**PROBLEM:**
Please output all of the entries exactly and omit any images they hold.

**DATA:**
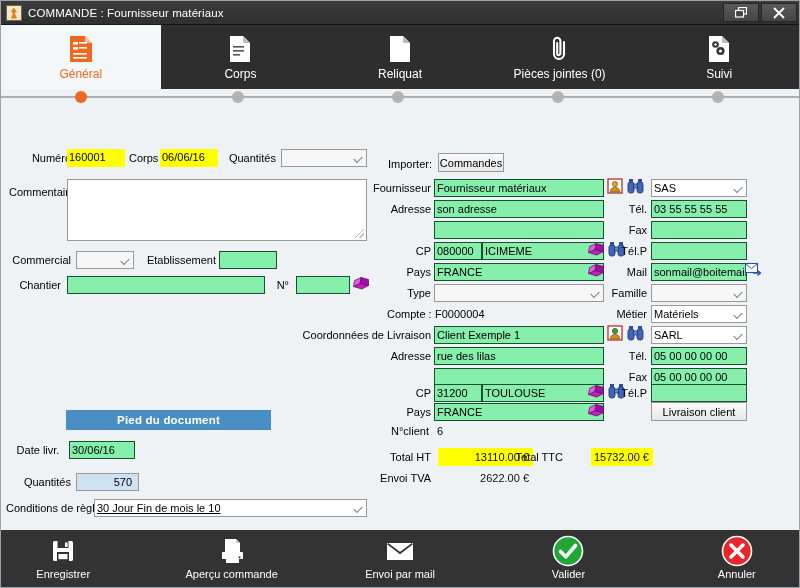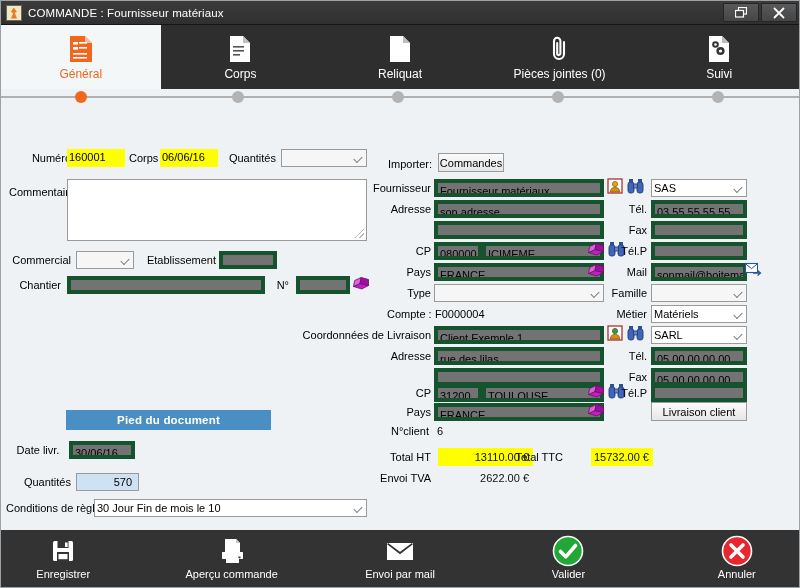--- a/index.html
+++ b/index.html
@@ -104,8 +104,8 @@
 
   .inp {
     position: absolute; height: 18px;
-    background: #737373;
-    border: 4px solid #14532d;
+    background: #86efac;
+    border: 1px solid #14532d;
     font-size: 11px; color: #000;
     padding: 0 2px; line-height: 16px;
     white-space: nowrap; overflow: hidden;

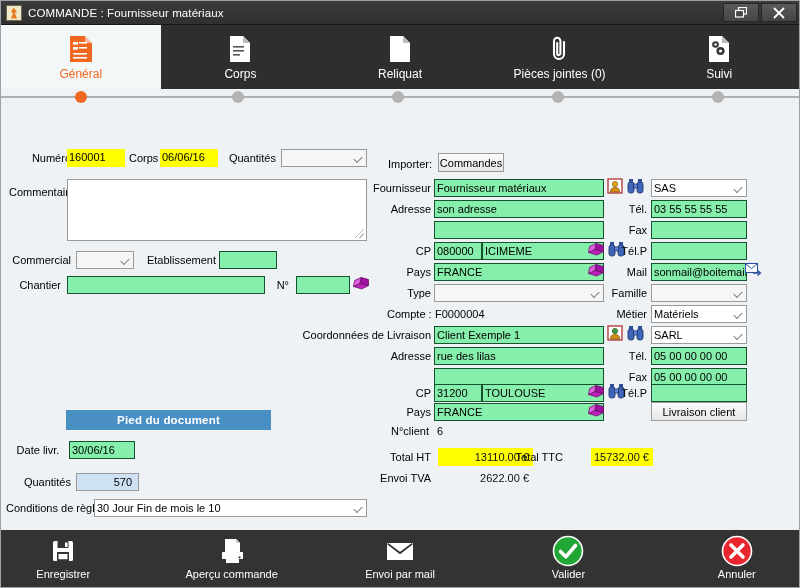--- a/index.html
+++ b/index.html
@@ -321,7 +321,7 @@
     <div class="inp qty" style="left:75px; top:368px; width:63px;">570</div>
 
     <div class="lbl" style="left:5px; top:394px;">Conditions de règl.</div>
-    <div class="sel" style="left:93px; top:394px; width:273px;">30 Jour Fin de mois le 10</div>
+    <div class="sel" style="left:93px; top:394px; width:273px;text-decoration:underline;">30 Jour Fin de mois le 10</div>
 
     <div class="lbl r" style="left:375px; top:50px; width:56px;">Importer:</div>
     <div class="btn" style="left:437px; top:48px; width:66px;">Commandes</div>

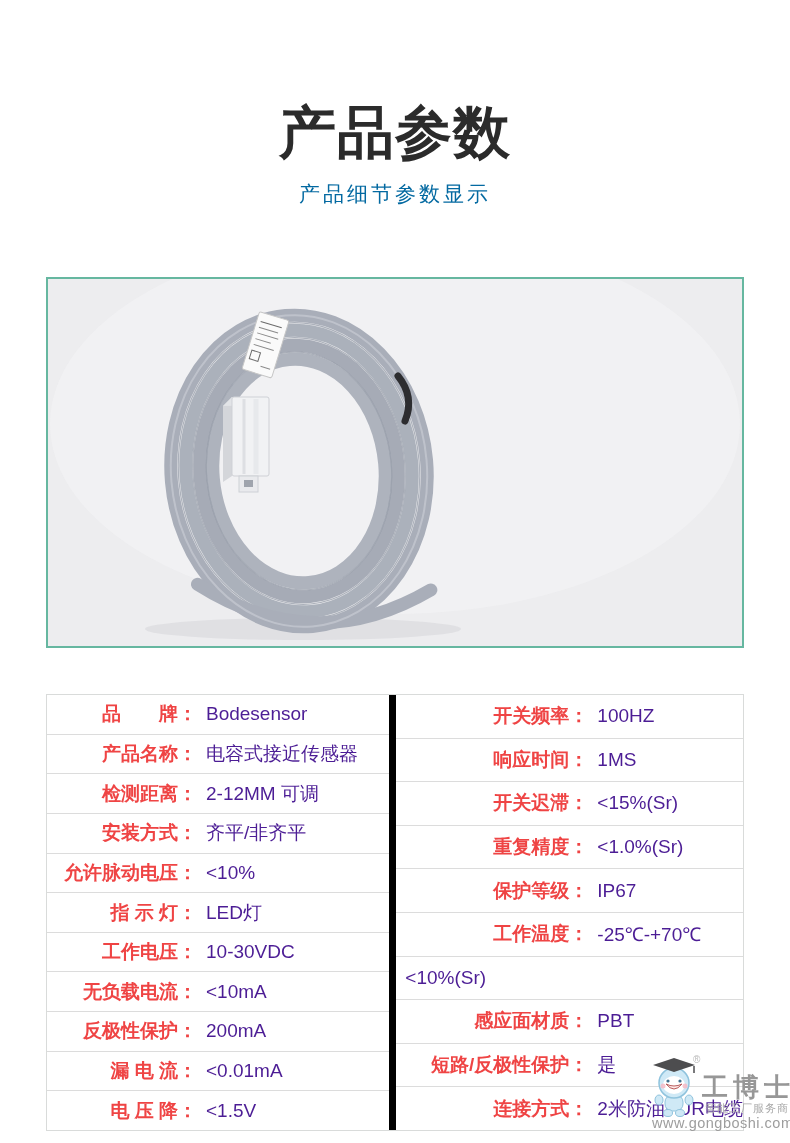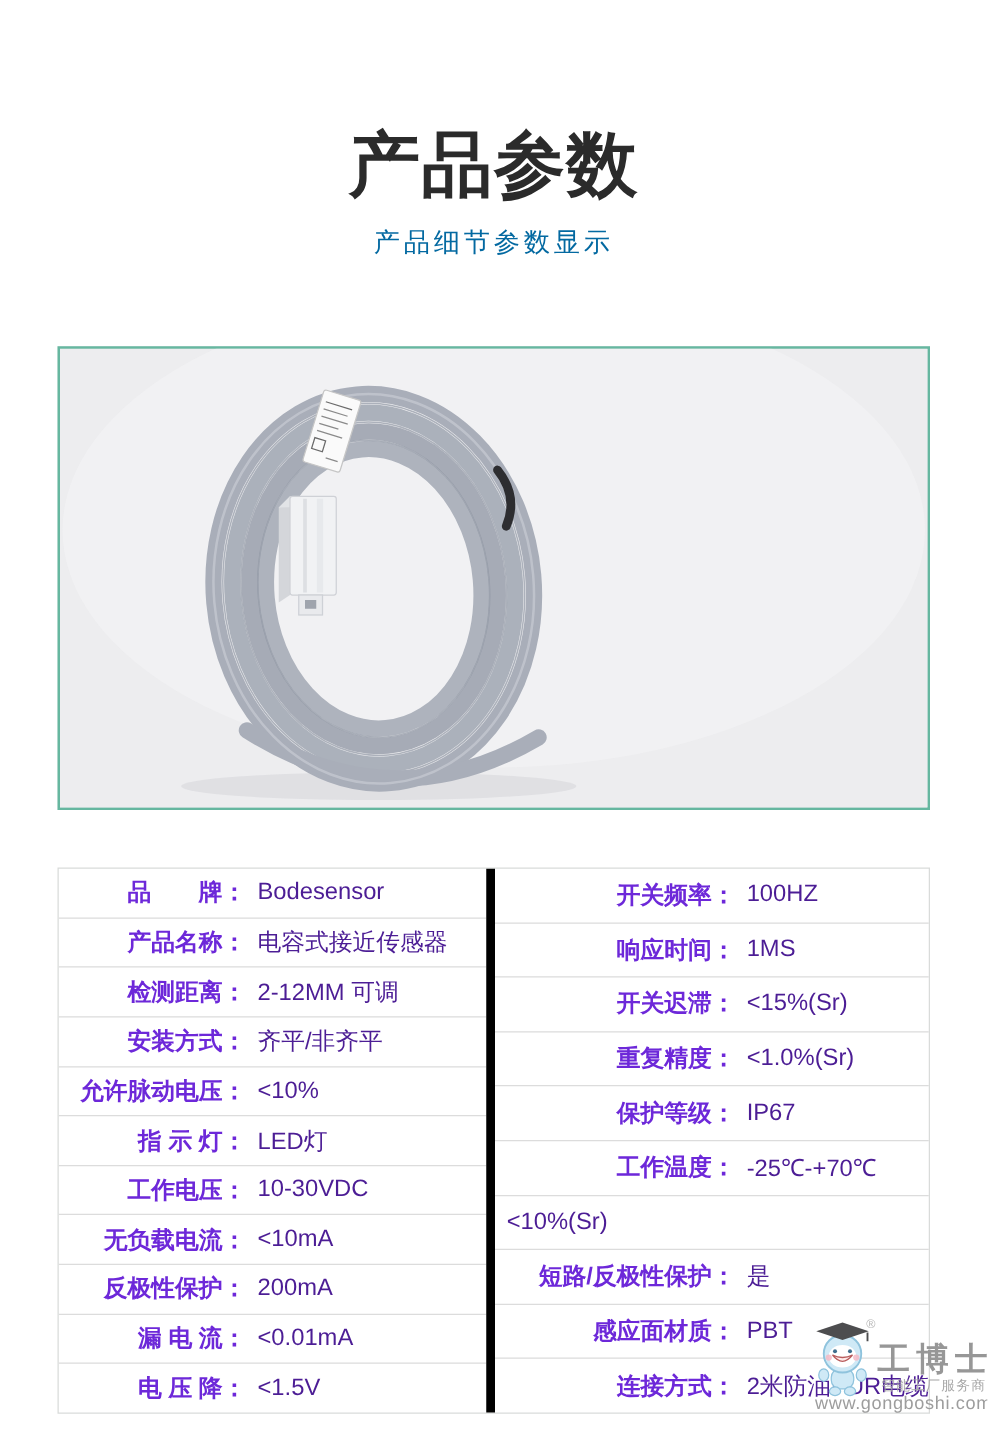--- a/index.html
+++ b/index.html
@@ -19,7 +19,7 @@
   .half.right{border-left:7px solid #000000;}
   .row{flex:1;display:flex;align-items:center;border-top:1px solid #dcdcdc;font-size:19px;}
   .half .row:first-child{border-top:none;}
-  .lbl{display:inline-block;width:150px;text-align:right;font-weight:700;color:#6d28d9;white-space:pre;}
+  .lbl{display:inline-block;width:150px;text-align:right;font-weight:700;color:#ef4444;white-space:pre;}
   .half.right .lbl{width:192px;}
   .val{padding-left:9px;color:#4c1d95;white-space:pre;}
   .watermark{position:absolute;left:628px;top:1048px;width:162px;height:92px;}

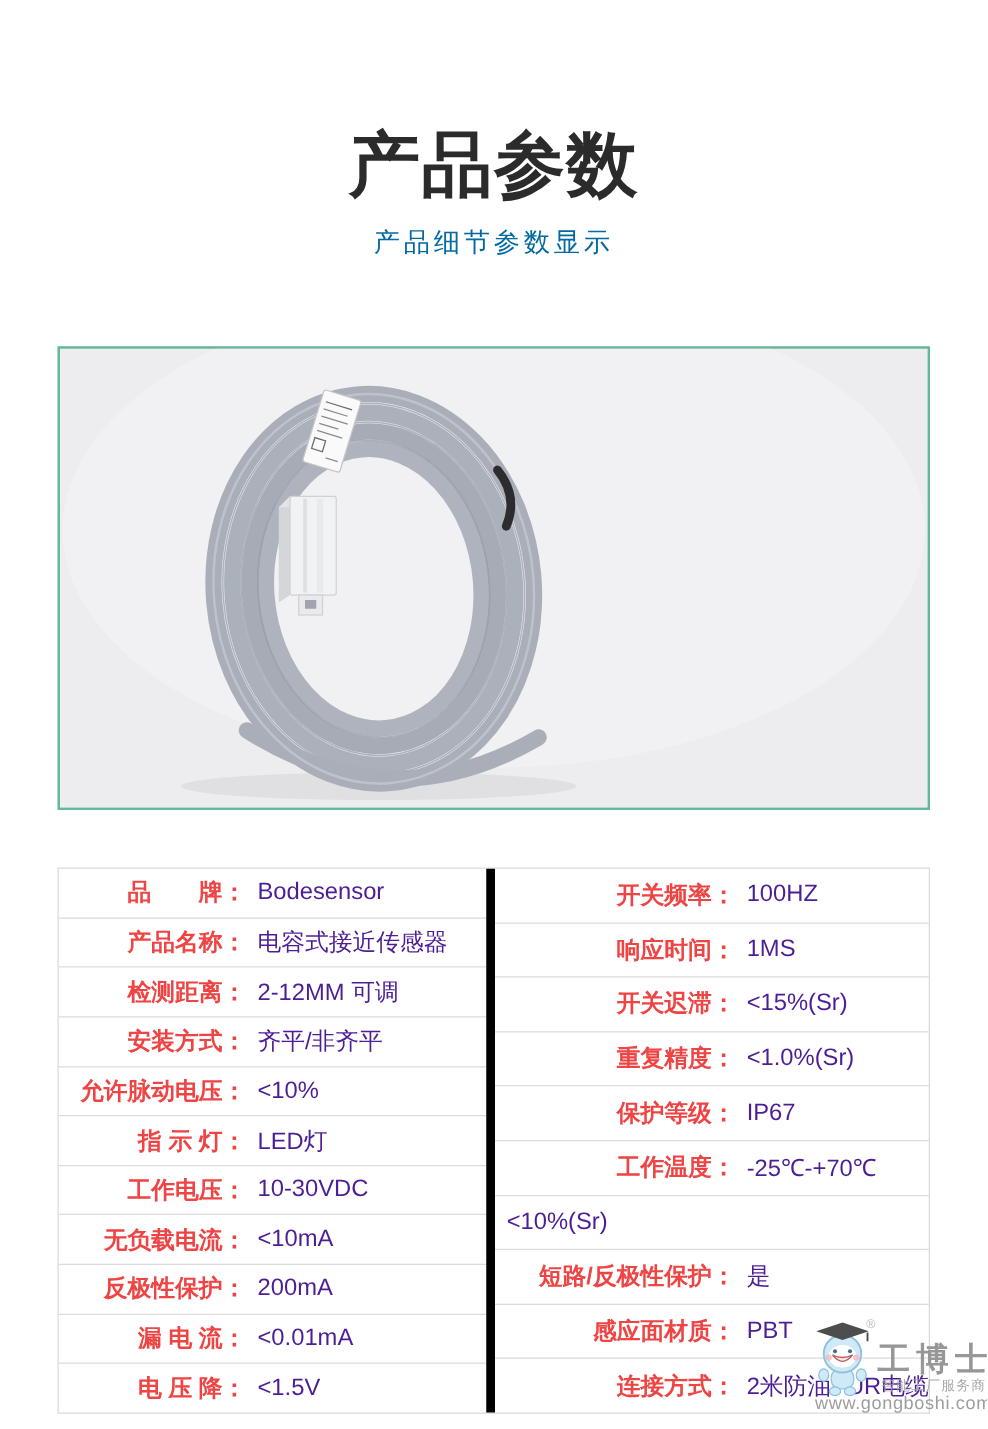--- a/index.html
+++ b/index.html
@@ -155,12 +155,12 @@
           <span class="val">&lt;10%(Sr)</span>
         </div>
         <div class="row">
+          <span class="lbl">感应面材质：</span>
+          <span class="val">PBT</span>
+        </div>
+        <div class="row">
           <span class="lbl">短路/反极性保护：</span>
           <span class="val">是</span>
-        </div>
-        <div class="row">
-          <span class="lbl">感应面材质：</span>
-          <span class="val">PBT</span>
         </div>
         <div class="row">
           <span class="lbl">连接方式：</span>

**RESPONSE TO THIS TASK:**
--- a/index.html
+++ b/index.html
@@ -104,8 +104,8 @@
 
   .inp {
     position: absolute; height: 18px;
-    background: #737373;
-    border: 4px solid #14532d;
+    background: #86efac;
+    border: 1px solid #14532d;
     font-size: 11px; color: #000;
     padding: 0 2px; line-height: 16px;
     white-space: nowrap; overflow: hidden;

--- a/index.html
+++ b/index.html
@@ -321,7 +321,7 @@
     <div class="inp qty" style="left:75px; top:368px; width:63px;">570</div>
 
     <div class="lbl" style="left:5px; top:394px;">Conditions de règl.</div>
-    <div class="sel" style="left:93px; top:394px; width:273px;">30 Jour Fin de mois le 10</div>
+    <div class="sel" style="left:93px; top:394px; width:273px;text-decoration:underline;">30 Jour Fin de mois le 10</div>
 
     <div class="lbl r" style="left:375px; top:50px; width:56px;">Importer:</div>
     <div class="btn" style="left:437px; top:48px; width:66px;">Commandes</div>

--- a/index.html
+++ b/index.html
@@ -19,7 +19,7 @@
   .half.right{border-left:7px solid #000000;}
   .row{flex:1;display:flex;align-items:center;border-top:1px solid #dcdcdc;font-size:19px;}
   .half .row:first-child{border-top:none;}
-  .lbl{display:inline-block;width:150px;text-align:right;font-weight:700;color:#6d28d9;white-space:pre;}
+  .lbl{display:inline-block;width:150px;text-align:right;font-weight:700;color:#ef4444;white-space:pre;}
   .half.right .lbl{width:192px;}
   .val{padding-left:9px;color:#4c1d95;white-space:pre;}
   .watermark{position:absolute;left:628px;top:1048px;width:162px;height:92px;}

--- a/index.html
+++ b/index.html
@@ -155,12 +155,12 @@
           <span class="val">&lt;10%(Sr)</span>
         </div>
         <div class="row">
+          <span class="lbl">感应面材质：</span>
+          <span class="val">PBT</span>
+        </div>
+        <div class="row">
           <span class="lbl">短路/反极性保护：</span>
           <span class="val">是</span>
-        </div>
-        <div class="row">
-          <span class="lbl">感应面材质：</span>
-          <span class="val">PBT</span>
         </div>
         <div class="row">
           <span class="lbl">连接方式：</span>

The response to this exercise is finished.